* _INPUT RECORDS_:
________

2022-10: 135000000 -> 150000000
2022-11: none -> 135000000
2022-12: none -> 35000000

________

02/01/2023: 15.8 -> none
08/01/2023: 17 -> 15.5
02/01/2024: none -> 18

________

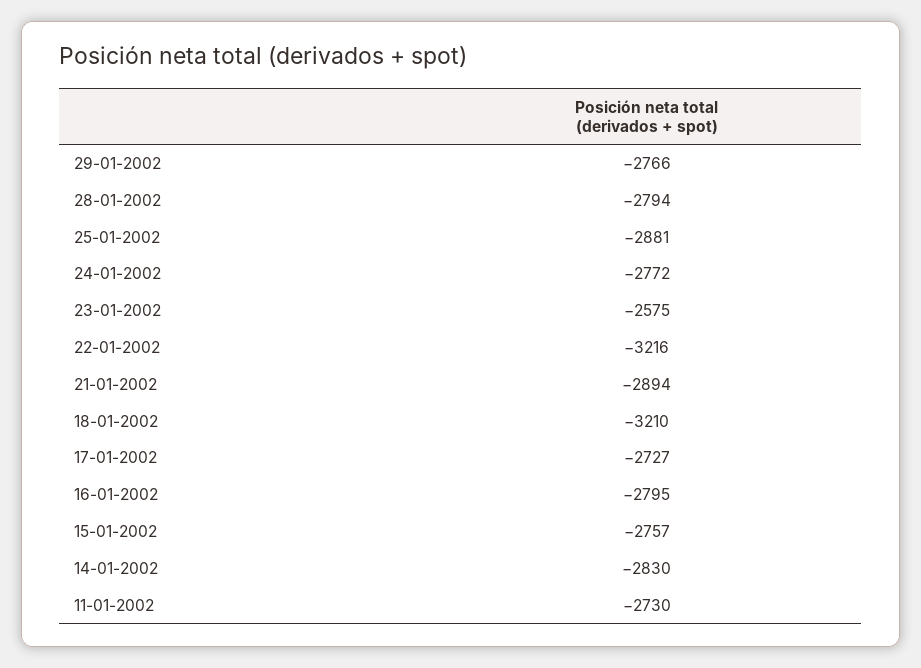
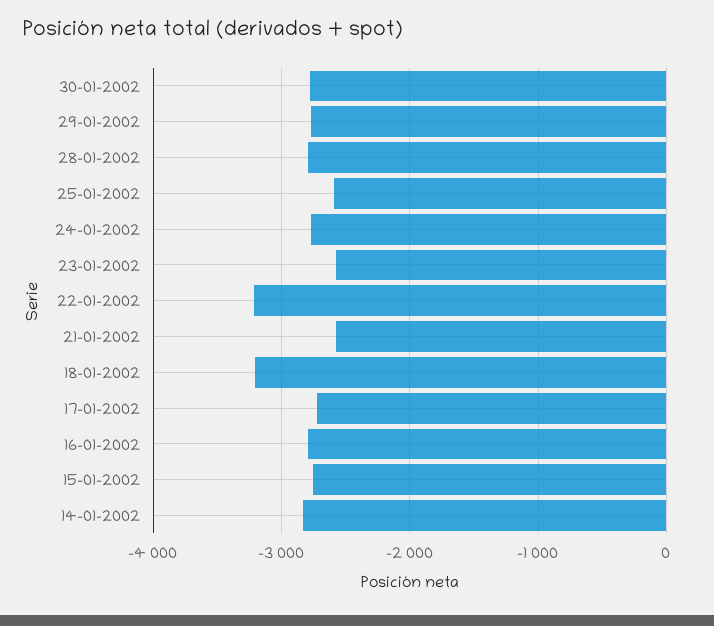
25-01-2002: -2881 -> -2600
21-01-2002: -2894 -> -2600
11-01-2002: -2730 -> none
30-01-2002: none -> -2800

________

* _WORK TO BE COMPLETED_: Look at the records above. Copy every line where the string "none" occurs.

* _ANSWER BOX_:
2022-11: none -> 135000000
2022-12: none -> 35000000
02/01/2023: 15.8 -> none
02/01/2024: none -> 18
11-01-2002: -2730 -> none
30-01-2002: none -> -2800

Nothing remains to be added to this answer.